The Yamaha TDM is an 849 cc DOHC parallel-twin motorcycle in the "Sport touring" category. The TDM was first manufactured by the Yamaha Motor Company of Japan in 1991. The TDM has a pressed-steel frame and a dry sump engine with five valves per cylinder.

The TDM850 MKI was released in 1991. The maximum bhp is 73.7, overall performance is high for a non sport motorcycle.

The TDM850 has an hybrid chassis: there is a Delta box, perimetric steel frame, and mid-long travel suspension, supplying more trail-like characteristics. The rear suspension is not progressive, the front suspension is a 41mm diameter cartridge fork. The braking is far more efficient than the XTZ, also having three disk-brakes. The front wheel has a 18' diameter, which is uncommon and limits tire choice.

The 3VD - Mk1 was produced from 1991 until 1995 with the only change being the color pattern.

=== History ===
The TDM was arguably the first road-oriented "Adventure Sports" motorcycle. The TDM's upright riding position was deemed radical for the time.

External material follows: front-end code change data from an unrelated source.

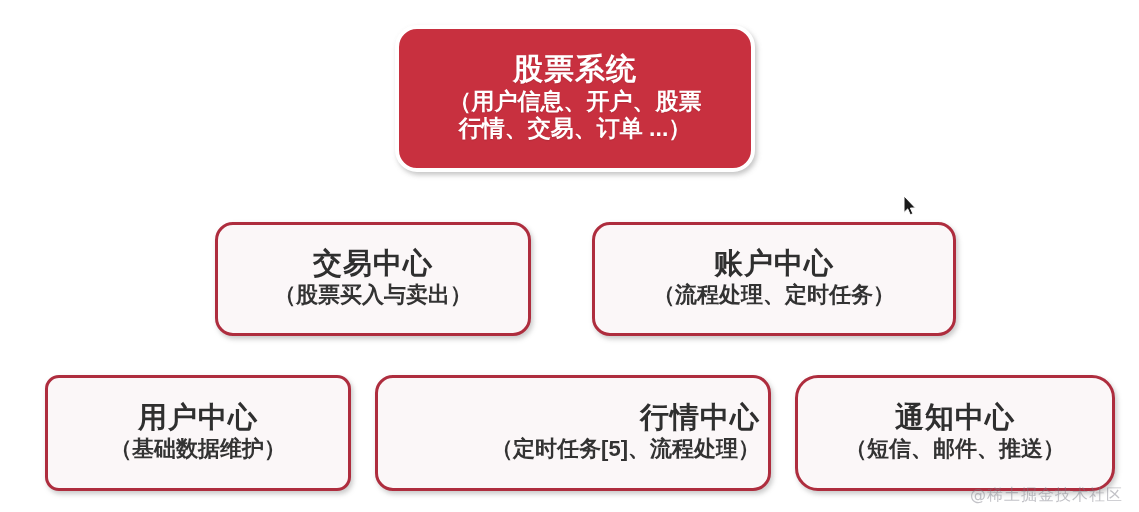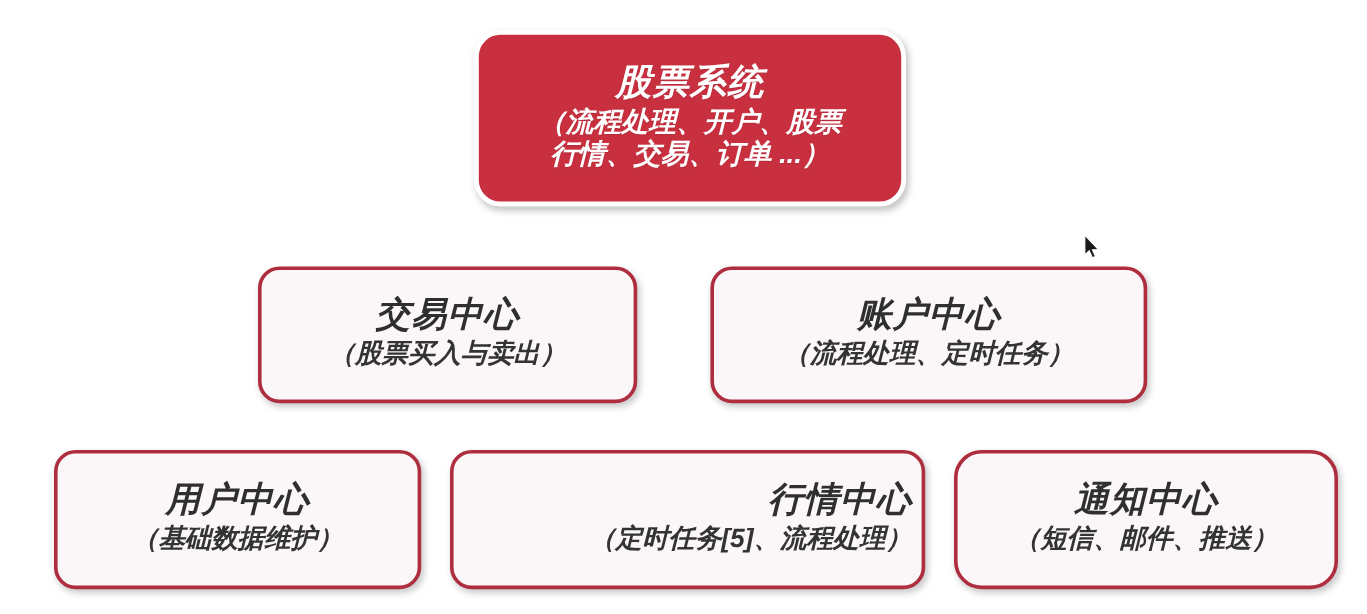"股票系统" #diagram-canvas { font-style: italic -> none }
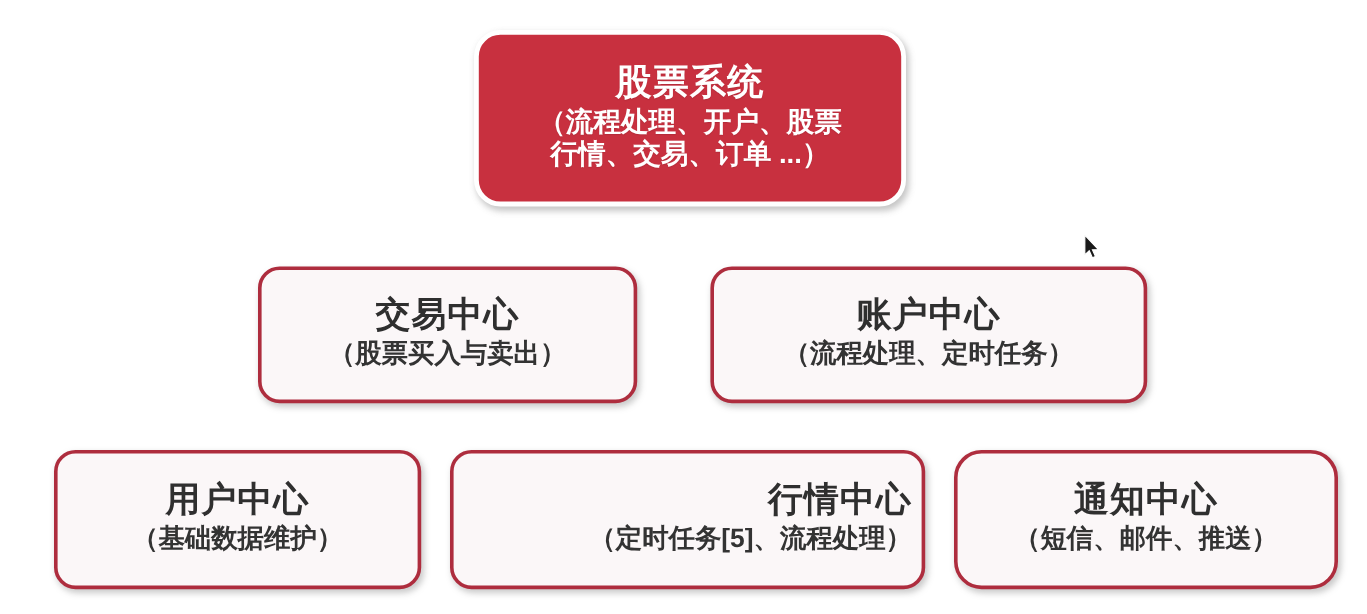"（流程处理、开户、股票" span.sub-line { text: 流程处理 -> 用户信息 }
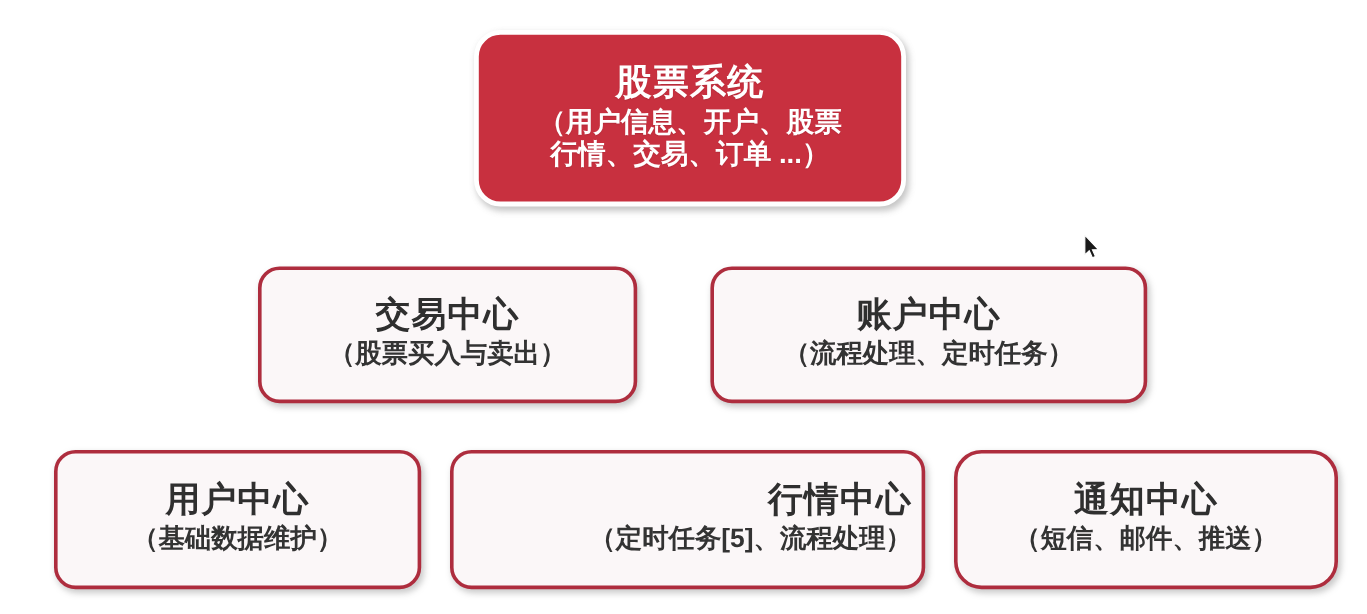"用户中心" #node-user-center { border-radius: none -> 14px }
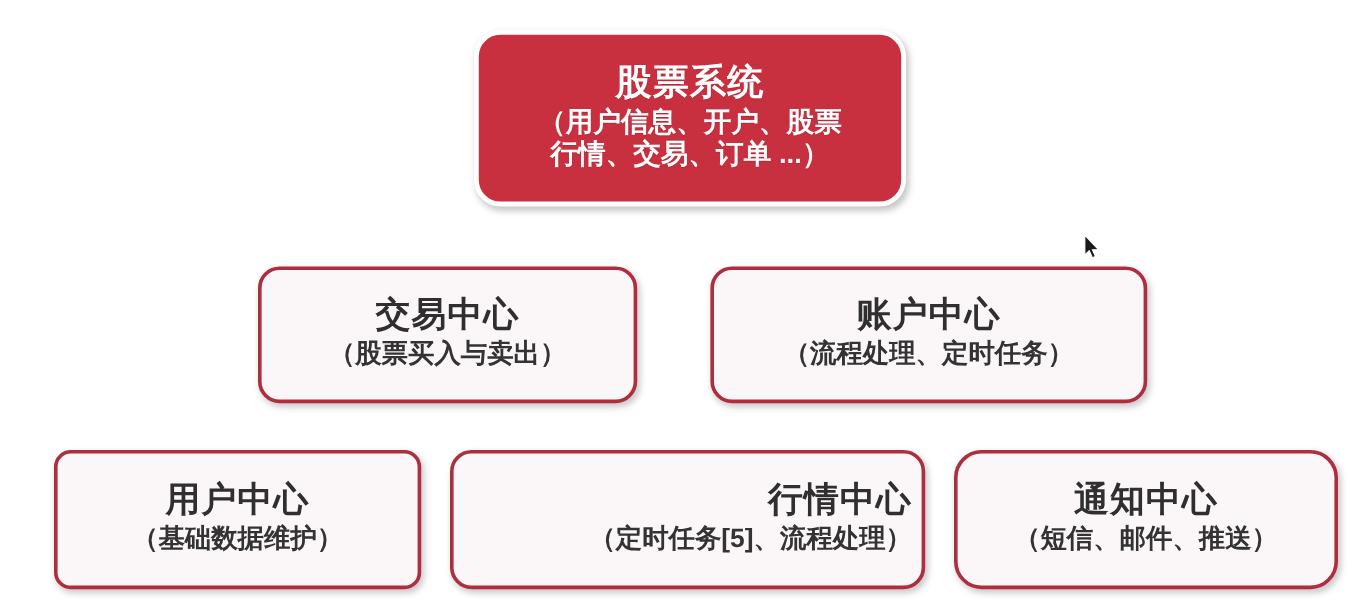"@稀土掘金技术社区" div { html: none -> <div>@稀土掘金技术社区</div> }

The TDM was imported into the United States for two years, 1992 and 1993. It had low sales in the United Kingdom and the Netherlands at first, but sold in high numbers in other European countries, particularly in France, Germany and Greece.

=== Reception ===
The TDM850 was received well in Europe by consumers and critics while having high sales.

MCN said of the TDM850 Mk II: "Fairly revolutionary when launched and certainly years ahead of its time, the Yamaha TDM850 was a sort of Multistrada 12 years before Ducati thought of it.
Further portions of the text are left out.